Several months later the flame got really lazy so I disassembled it again to find a little bit of tubing had cracked and wasn't conducting the full poof of gas to the burner head. Luckily I had a some Tygon tubing at the shop to replace the bit that went bad.

Just tonight I refilled it and found that the fill valve isn't closing fully so it has a continuous leak. The little adjustment knob also cracked and is a bit if garbage now because it can't engage the splines in the valve. Because of the way the valve is pressed into the gas reservoir I can't seem to extract it to see how to fix it. 

With so many unrelated failures I can't chalk the deficiencies of this lighter up to getting a lemon. The whole thing is a POS.


----------



## HombreDeBarco (Mar 6, 2013)

Nobody can say that you did not give it a fair chance...


----------



## horton21 (Aug 9, 2012)

I've had good luck with Xikar lighters, although have not used them very heavily.


----------



## henjg124 (Dec 16, 2012)

When I began the cigar hobby years ago I bought a Colibri and it lasted a few months. Now I prefer the Ronson Jetlite, hell I've been using the same one for several years and it still works like a charm. I've also been diggin that orange torch lighter than you can get at Harbor Freight for like $8.


----------



## orion1 (Sep 18, 2012)

I have had two Colibri lighters and none have lasted more than few months. I bought 8 Ronson Jetlites three years ago and only two have stopped working. You can't beat this for the price. I also have a Xikar EX soft flame and it works well when is not windy.


----------



## Desmo (Feb 16, 2013)

Well, this is disappointing to read. I purchased a Maui about two months ago, and it's been working fine thus far. I hope it doesn't suffer the same results as your did. 
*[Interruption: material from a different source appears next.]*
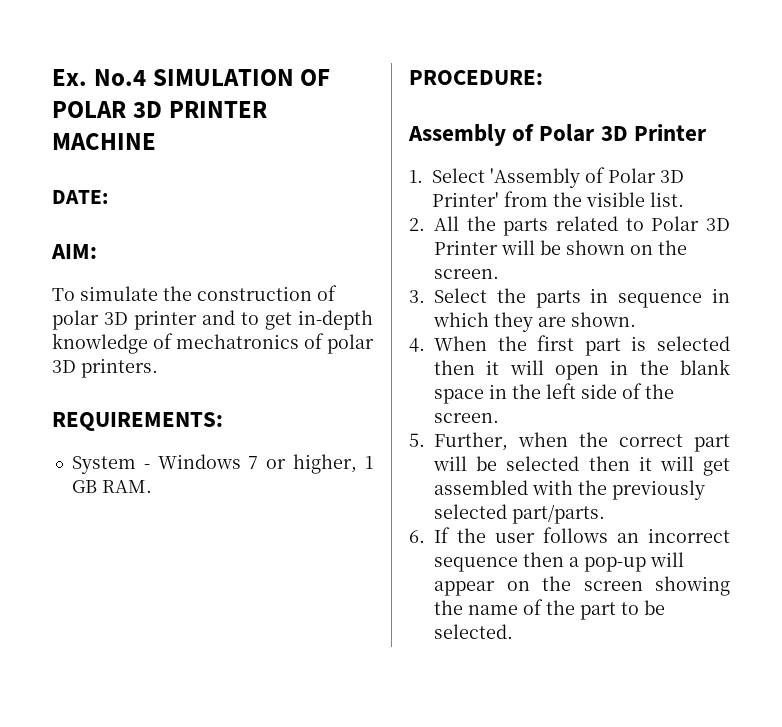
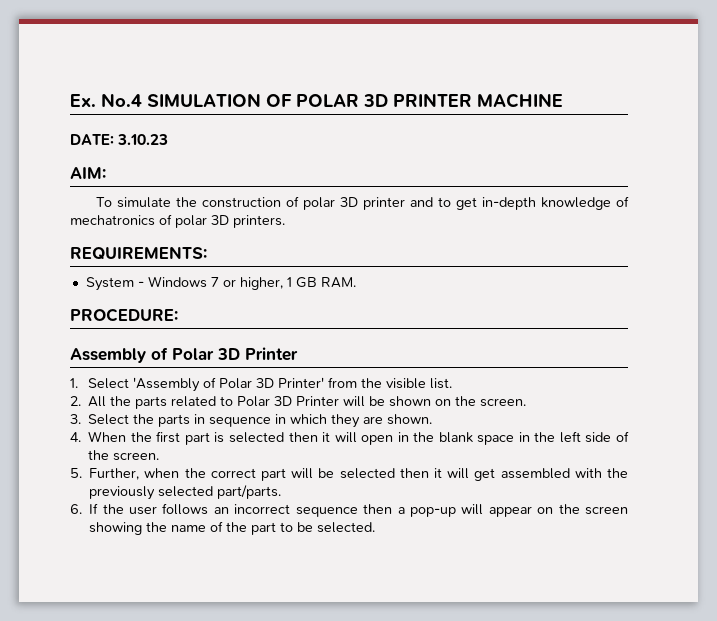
- DATE:
+ DATE: 3.10.23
I did also buy a Xikar double jet a month ago.....I do prefer the Xikar over the Maui. The Maui goes on the road with me when I travel for work, and the Xikar stays back at home.


----------



## FireRunner (Jul 19, 2012)

I have two Xikar lighters which are normally used for small touch-ups while smoking. I have used then for lighting cigars in strong winds. My favorite is a double jet. Both have worked great.


----------



## Bruck (Jan 8, 2013)

Too bad you had so much trouble. I just use wood matches and spills these days. I have a torch lighter _somewhere_, and it seems to last about three lights between refillings from the can of butane which is _somewhere_. Never have any trouble keeping matches around though


----------



## Wicked_Rhube (Jul 29, 2012)

The couple cutters I have got from that brand have left me with a desire to go a different way. I beat the bag out of my Xicar and it works like a champ.


----------



## TheGipper (Jun 13, 2004)

Colibri = overpriced junk. All three that I've bought over the years died pretty quickly. Not ever going to buy a 4th.


----------



## KcJason1 (Oct 20, 2010)

Get a DuPont xtend... They rock!

xikars are nice but need replacing frequently..

Ronsons work well but their design is crap and the lid gets in the way of lighting cigars!


----------



## KaChong (Jan 1, 2012)

My current favorite right now is an Evertech lighter:

Cheap Humidors Eternity Dual Flame Lighter and Punch Cutter

Integral punch, single torch, and soft flame. I find the single jet handles wind reasonably well. The soft flame does a more even job of lighting my pipe. I wish the punch was a bit sharper, but it's serviceable. I might touch it up with one of my fine diamond sharpening stones and see if it can take a better edge.


----------



## henjg124 (Dec 16, 2012)

I'm just not gonna spend a lot of money on a lighter because I've had them shit out on me after a few months. My $3 dollar Ronson does just fine and I've never thought that the lid gets in the way. A Blazer is about as much as I would spend on a lighter.


----------



## A.McSmoke (Jan 9, 2013)

In my experience, the costly cute lighters always fail on me when I need it most. It makes me look bad in public quite often, and needs refilling damn near after every cigar when it does work.

Got a JetLine New York that is always reliable, but doesn't look as nice. I'd really have to think when the last time I refilled it. $14


----------



## henjg124 (Dec 16, 2012)

A.McSmoke said:


> In my experience, the costly cute lighters always fail on me when I need it most. It makes me look bad in public quite often, and needs refilling damn near after every cigar when it does work.
> 
> Got a JetLine New York that is always reliable, but doesn't look as nice. I'd really have to think when the last time I refilled it. $14


Exactly. Spending $100, $200 or whatever on a lighter is just goofy in my opinion.


----------



## pblanton (Dec 28, 2015)

I replaced my year old colibri with a Xikar about three years ago and the Xikar is still working fine. I smoke a pipe as well as cigars, so I got a pipe lighter and not one of those jet torches, but it's great. The Colibri was $70 for total crap.

Do Not Buy A Colibri Lighter!


----------



## weedsnager (Apr 20, 2015)

I had a nice colibri lighter once.....never again....sent it back to them to get fixed and it still wouldn't work right


----------



## SeanTheEvans (Dec 13, 2013)

I won't jump on the bandwagon of saying that any brand lights are crap, because I don't have much experience with them.

Instead, I'll say that I picked up some Ronson Jetlites for a couple bucks and am still using my original, while having plenty to spare.

The rest of my money, well- I didn't save it. I spent it on cigars!


----------



## Negatron (Jul 3, 2015)

A buddy of mine loaned me a Jetline triple flame to keep in my car so we aren't left without a lighter on smoke breaks. Frankly it's become my regular-use lighter, and ended up sidelining both a Xikar Axia and a ronson jetlite.
Asthetically, I prefer my Axia, but the jetline is one of those lighters that I think "jesus this thing is a champ" every time I use it. Not bad for like 15 bucks.


----------